==== Data ====

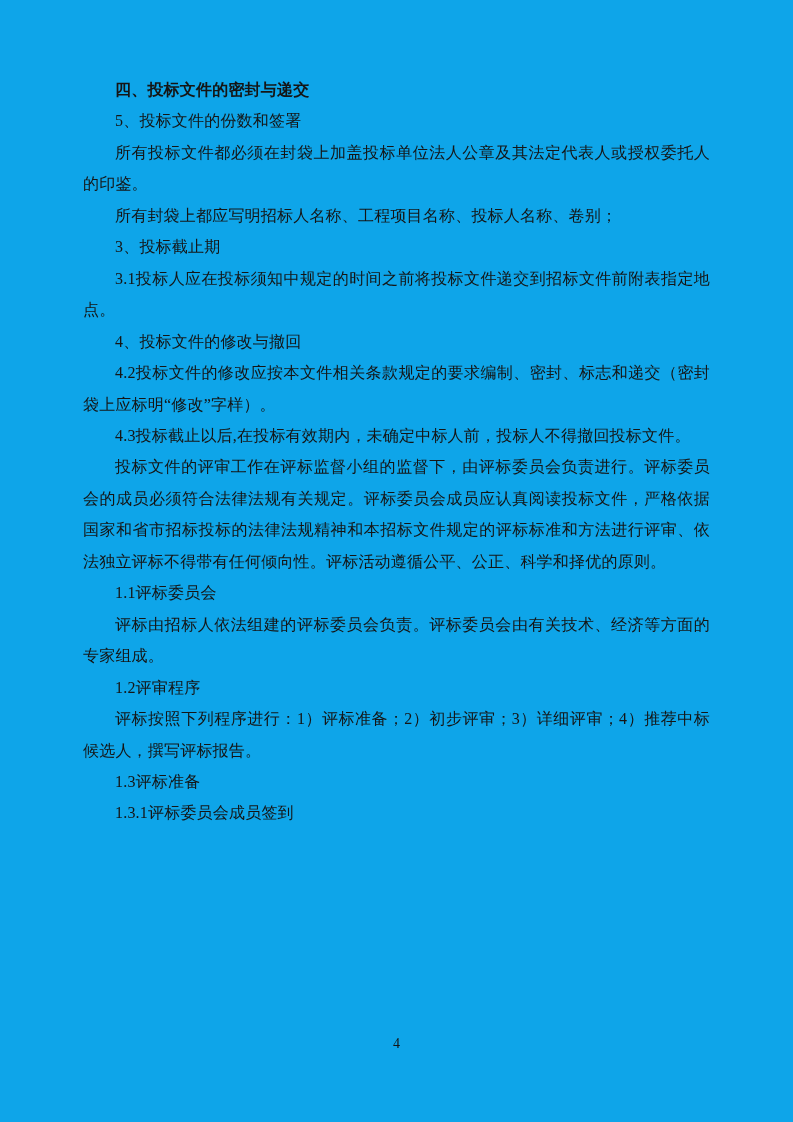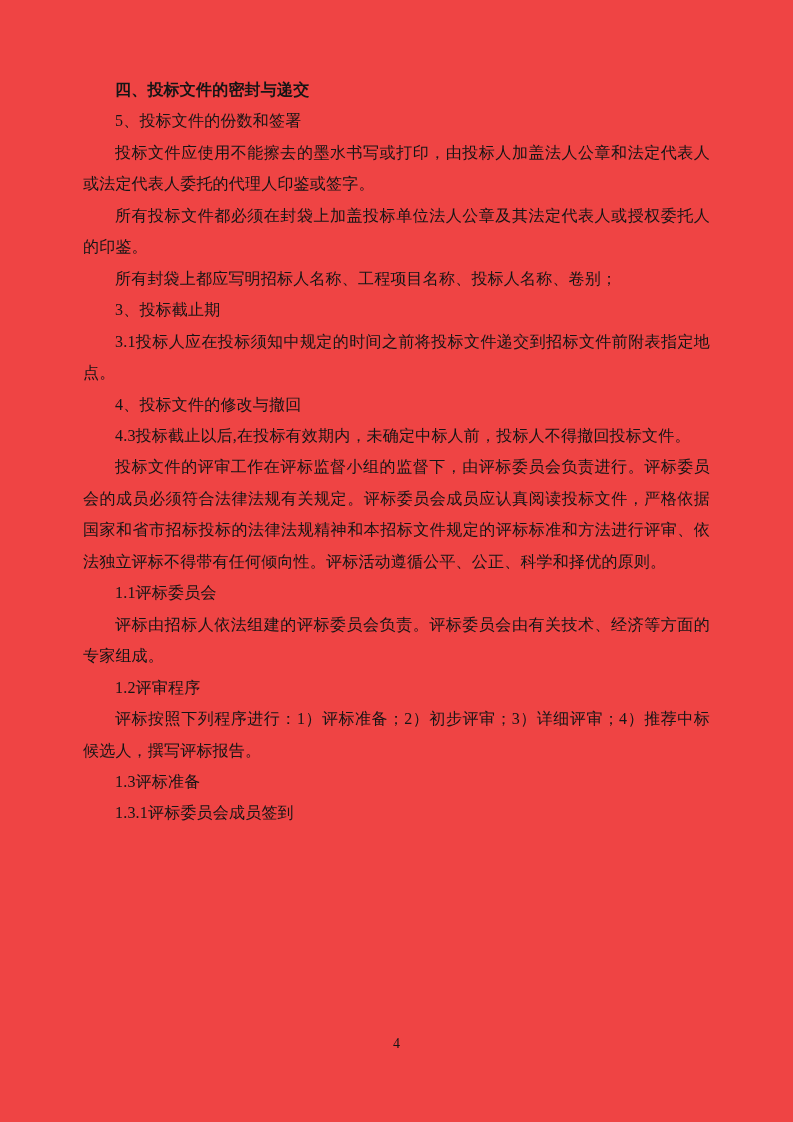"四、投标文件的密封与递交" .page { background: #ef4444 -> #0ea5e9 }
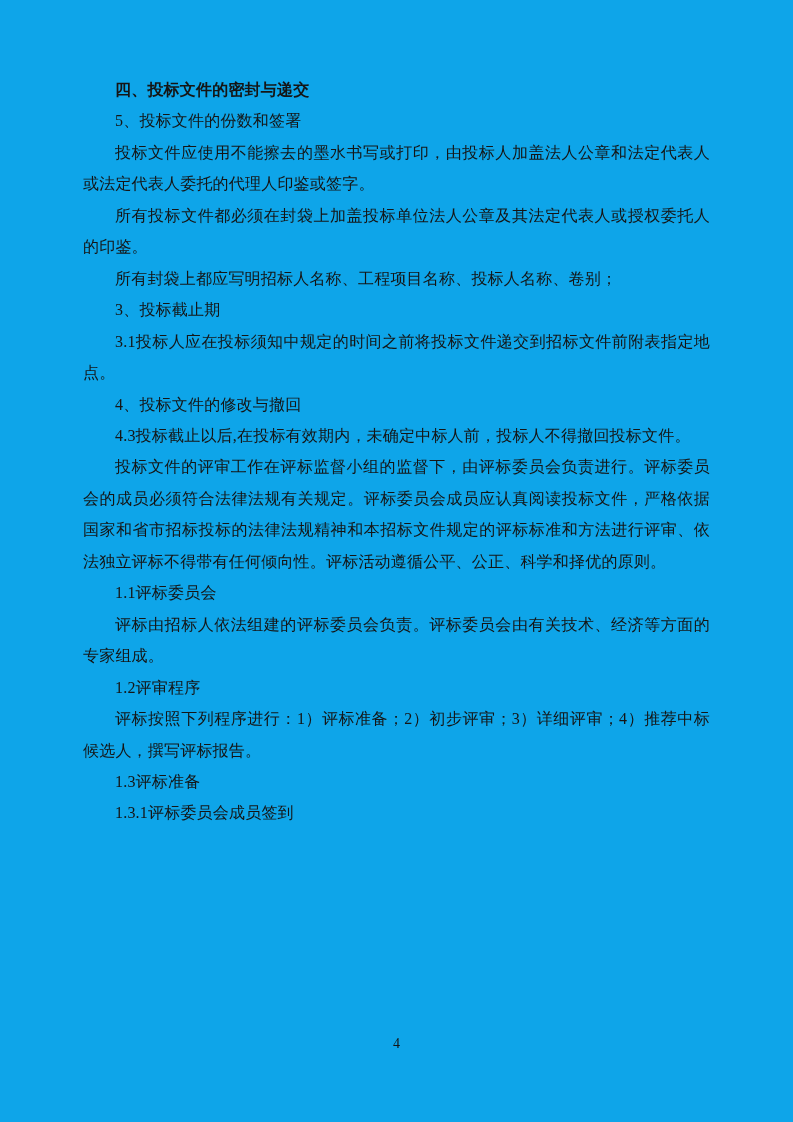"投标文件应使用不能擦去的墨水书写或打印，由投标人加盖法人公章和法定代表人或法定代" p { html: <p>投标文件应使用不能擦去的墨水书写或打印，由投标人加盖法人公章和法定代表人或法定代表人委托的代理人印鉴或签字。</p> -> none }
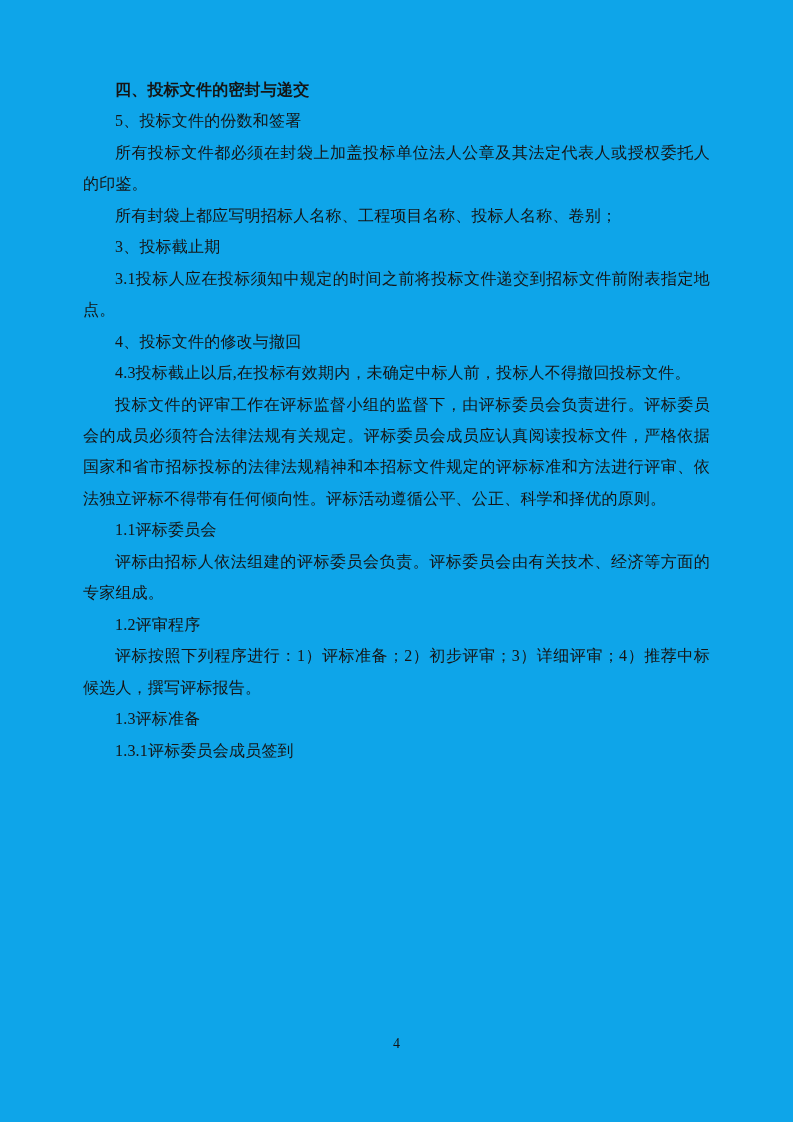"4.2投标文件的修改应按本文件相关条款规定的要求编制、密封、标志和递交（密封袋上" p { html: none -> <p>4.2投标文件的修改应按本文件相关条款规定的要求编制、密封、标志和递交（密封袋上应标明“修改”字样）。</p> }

====
==== Data ====

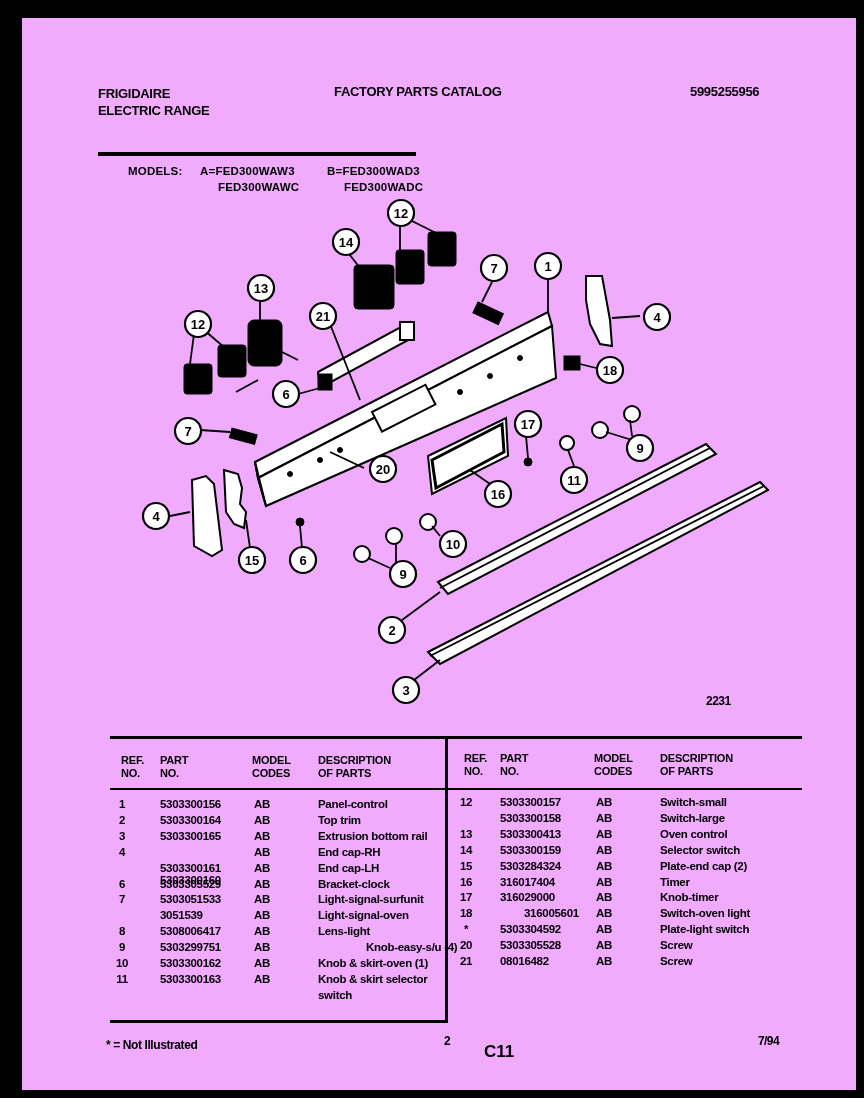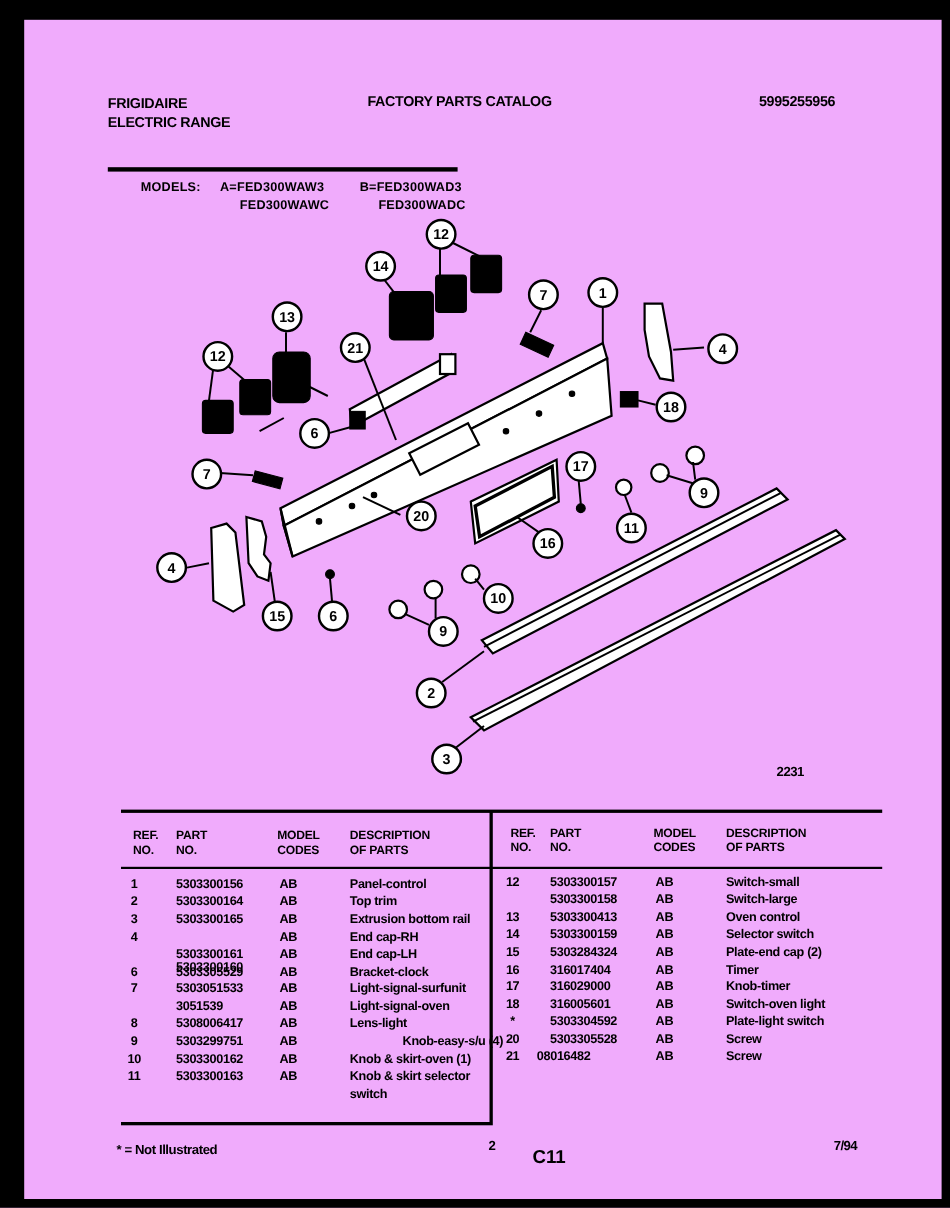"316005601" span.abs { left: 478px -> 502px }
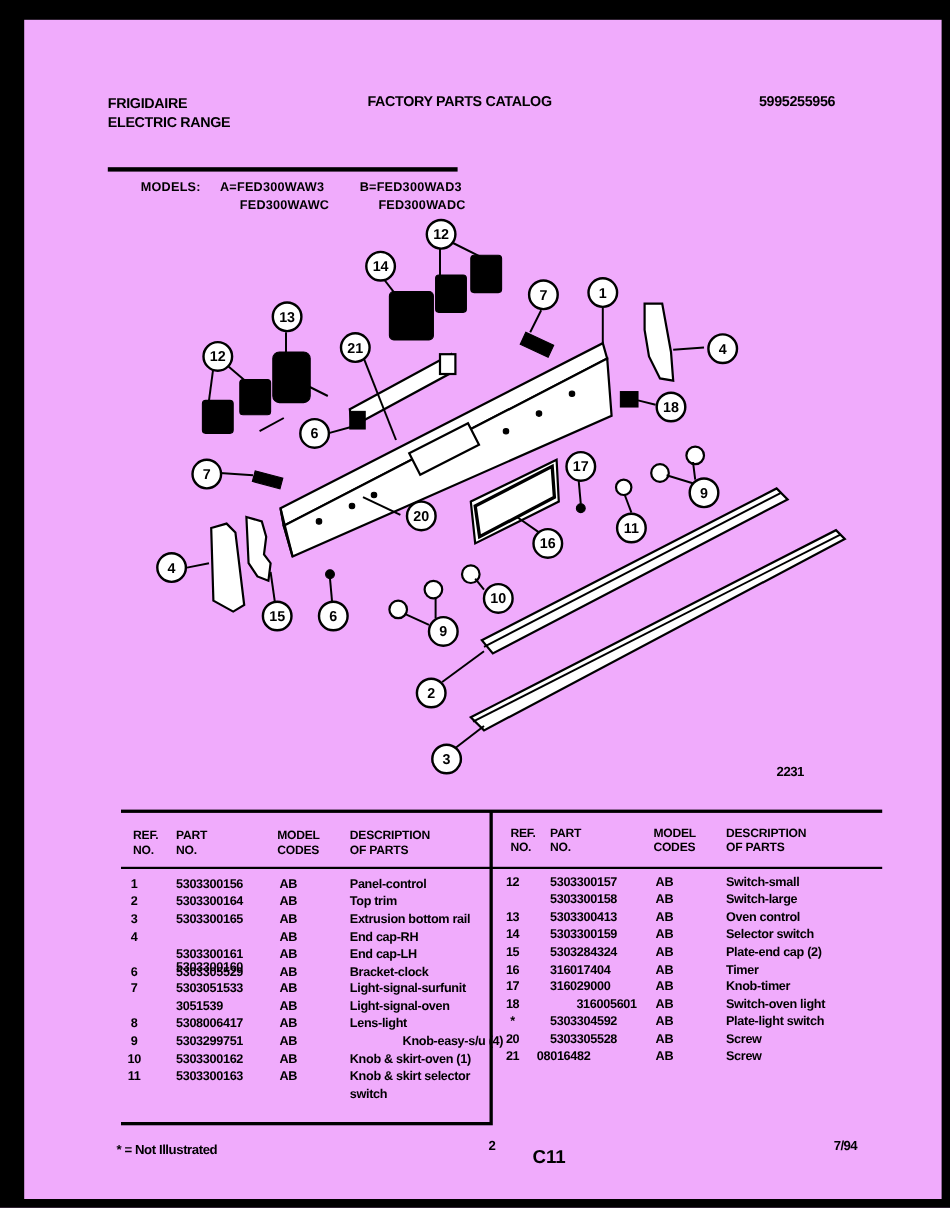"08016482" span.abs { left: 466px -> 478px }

====

In the data above, the stretch from the line with "background: #ef4444 ->" through the line with "html: none ->" is to be returned exactly, minus any pictures.

→ Solution to the problem
"四、投标文件的密封与递交" .page { background: #ef4444 -> #0ea5e9 }
"投标文件应使用不能擦去的墨水书写或打印，由投标人加盖法人公章和法定代表人或法定代" p { html: <p>投标文件应使用不能擦去的墨水书写或打印，由投标人加盖法人公章和法定代表人或法定代表人委托的代理人印鉴或签字。</p> -> none }
"4.2投标文件的修改应按本文件相关条款规定的要求编制、密封、标志和递交（密封袋上" p { html: none -> <p>4.2投标文件的修改应按本文件相关条款规定的要求编制、密封、标志和递交（密封袋上应标明“修改”字样）。</p> }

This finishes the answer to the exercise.